Тофон стремительно подошел к ней, словно намереваясь оттащить ее силой. Но в последний миг замер и растеряно прошептал:
– Пандора…
Девушка наконец посмотрела на отца. Ее губы сжались в тонкую полоску, глаза блеснули из-под подрагивающих век. Под маской равнодушного спокойствия пряталось плохо скрываемое отвращение. Осторожно поддерживая беспомощно запрокинутую голову Алексиуса, она вливала ему в рот разбавленное медом вино. Оно тонкой струйкой текло в полуоткрытый рот. Несколько капель скользили по щекам раба, оставляя бледно-розовый след. Когда вино заполняло рот раба, он судорожно сглатывал, и тогда к хрипу его дыхания примешивалось судорожное бульканье.
– Девочка моя, что ты делаешь?.. – в голосе Тофона слышались негодование, удивление и растерянность.
– Я забочусь о том, кого боги отдали под покровительство нашего дома.
– Ты об этом преступнике и злодее? Забыла, о чем мы говорили с тобой? Живым этот выродок никому не нужен! Всем будет лучше, если он отправится в Аид! Боги свидетели, я отлучил его от нашего очага! Теперь он никто в этом доме, и нет никаких законов, велящих тебе заботиться об этой падали!
Пандора вздохнула, прикрыла веки и с деланым равнодушием произнесла тихим размеренным речитативом:
«Не знала я, что, по земному праву
Царей земных, ты можешь, человек,
Веления божественных законов,
Неписаных, но вечных, преступать…»
Тофон удивленно поднял брови:
– Всемогущий Зевс! О чем ты, дочка! Как можешь ты сейчас вспоминать Антигону? Она заботилась о своем брате! А о ком печешься ты?
– О себе, – просто сказала Пандора.
Повисло тяжелое молчание.
Тофон посмотрел на Алексиуса. Тот был в забытьи. Лишь короткие хриплые вдохи говорили, что в нем еще теплится жизнь. Ифигения с Антимоной уже омыли его тело и густо намазали мазью многочисленные кровоподтеки и порезы.
– Оставьте нас, – коротко бросил Тофон служанкам, и те выбежали со двора.

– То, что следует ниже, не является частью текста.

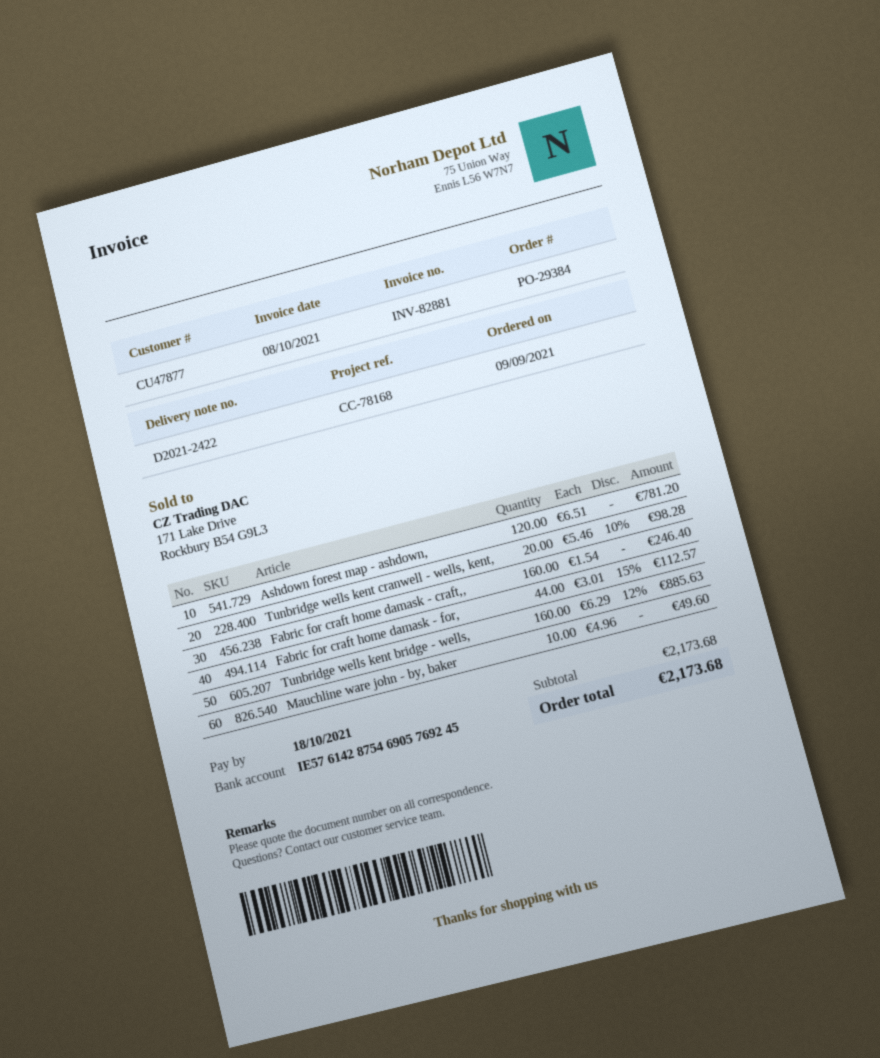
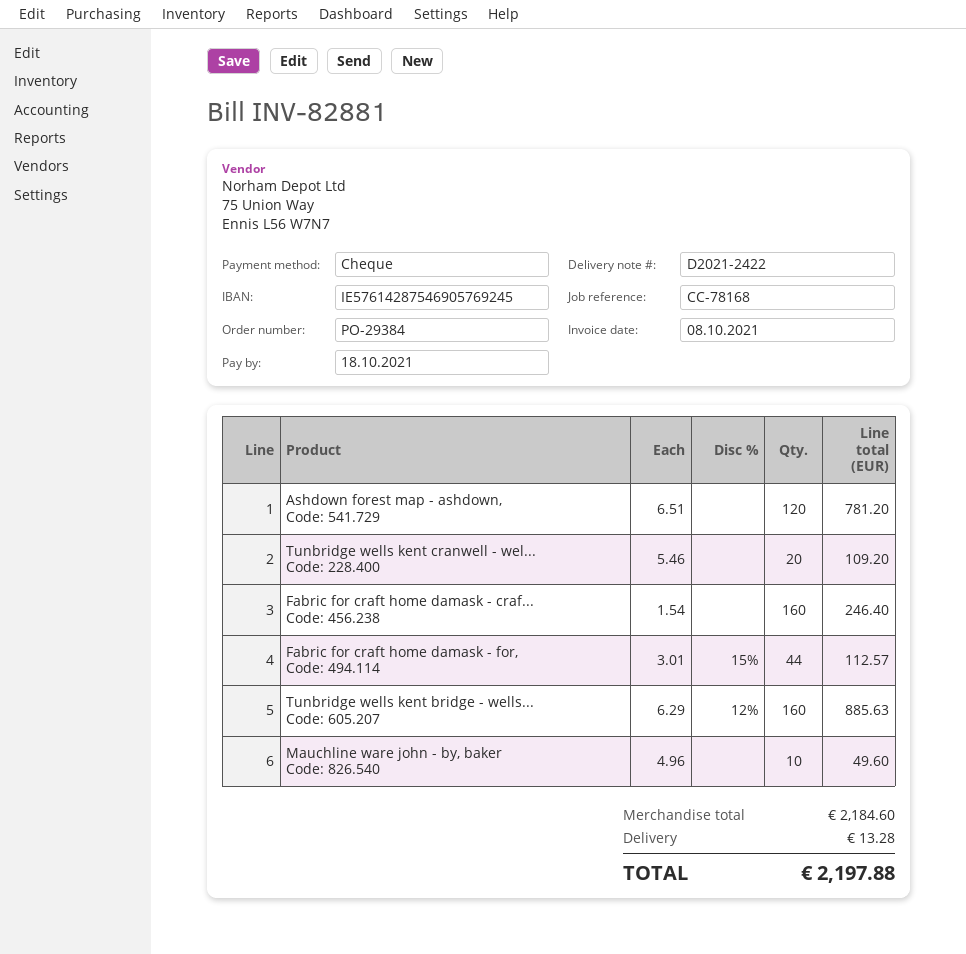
Tunbridge wells kent cranwell - wells, kent,: 20 x 5.46 - 10% = 98.28 -> 20 x 5.46 = 109.20
subtotal: 2173.68 -> 2184.60
shipping: none -> 13.28
total: 2173.68 -> 2197.88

Когда они остались одни, девушка посмотрела на отца и прошептала:
– Я его ненавижу! С каким наслаждением я бы воткнула ему в шею тот нож… Но я не могу просто сидеть и смотреть, как он умирает здесь от жажды, истекая кровью…
Тофон подошел к дочери и коснулся широкой ладонью ее щеки:
– Девочка моя, я благодарю богов за то, что они подарили мне дочь с таким чистым и благородным сердцем…

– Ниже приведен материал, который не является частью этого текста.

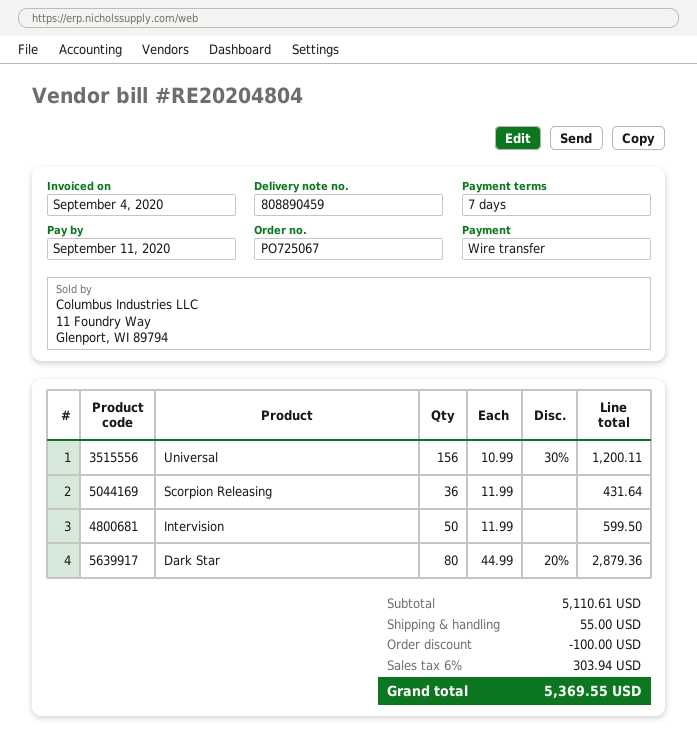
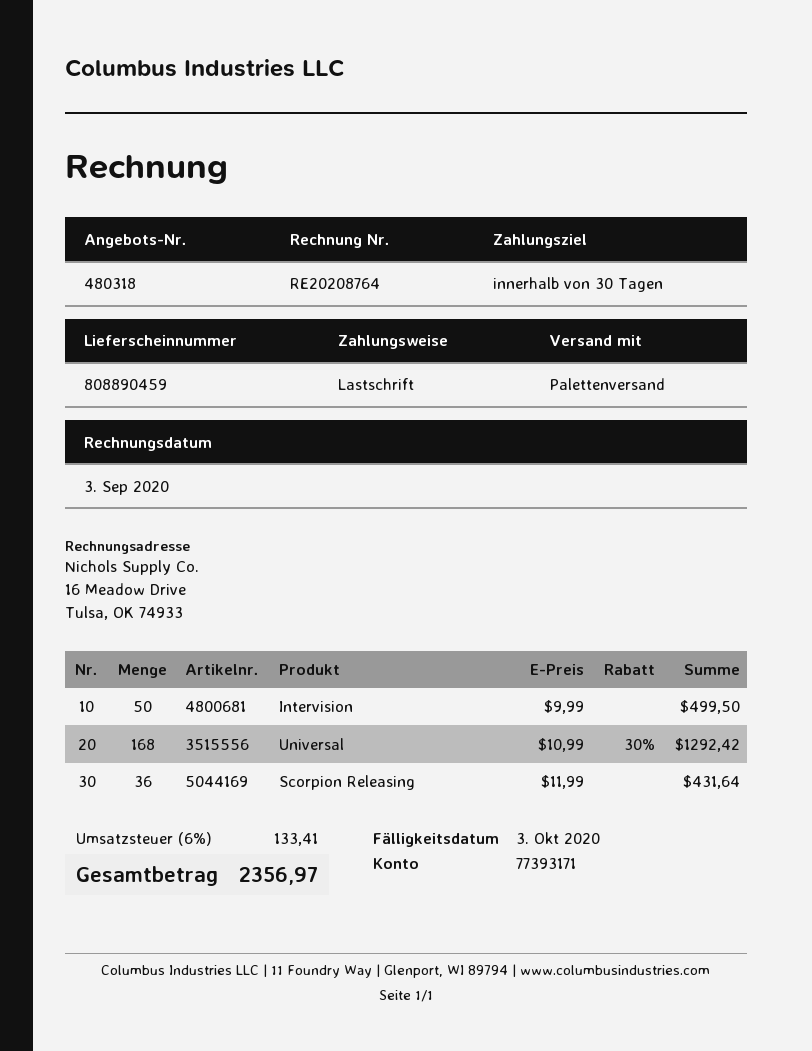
invoice number: RE20204804 -> RE20208764
invoice date: 2020-09-04 -> 2020-09-03
payment terms: 7 days -> 30 days
due date: 2020-09-11 -> 2020-10-03
payment method: bank transfer -> direct debit
Universal: 156 x 10.99 - 30% = 1200.11 -> 168 x 10.99 - 30% = 1292.42
Intervision: 50 x 11.99 = 599.50 -> 50 x 9.99 = 499.50
Dark Star: 80 x 44.99 - 20% = 2879.36 -> none
discount: 100.00 -> none
shipping: 55.00 -> none
tax: 6% = 303.94 -> 6% = 133.41
total: 5369.55 -> 2356.97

Пандора отвела взгляд, пряча неловкую досаду, пробежавшую по лицу.
– Но ты понимаешь, что будет, если он выживет? Публичный суд. Люди будут глумиться надо мной, над тобой, над всей нашей семьей… А тут еще эта непонятная история со спартанцами. По городу уже ползают слухи…
Пандора аккуратно опустила голову Алексиуса на подушку и принялась торопливо мыть руки, резкими движениями разбрызгивая воду, словно пытаясь стряхнуть с них налипшую грязь. Тофон молча следил за девушкой.
Наконец она тщательно вытерла руки, посмотрела на постанывающего в забытьи раба и задумчиво спросила:
– Отец, ты, кажется, рассказывал, будто Теодор предлагал тебе за этого мерзавца целых двадцать мин?
Тофон недоуменно пожал плечами:
– Когда-то предлагал… Но теперь он не стоит и жалкого обола.
Пандора поймала взгляд отца, он грустно улыбнулся в ответ. Девушка вздохнула и обняла его.
Он нежно погладил ее по голове:
– Все будет хорошо, дочка. Все будет хорошо…
Раб снова застонал. Тофон с Пандорой одновременно обернулись и долго молча слушали тяжелое хриплое дыхание, вырывающееся из груди Алексиуса. Наконец, Тофон сплюнул и взглянул на Пандору – девушка задумчиво терла тонким пальцем подбородок, продолжая неотрывно смотреть на раба.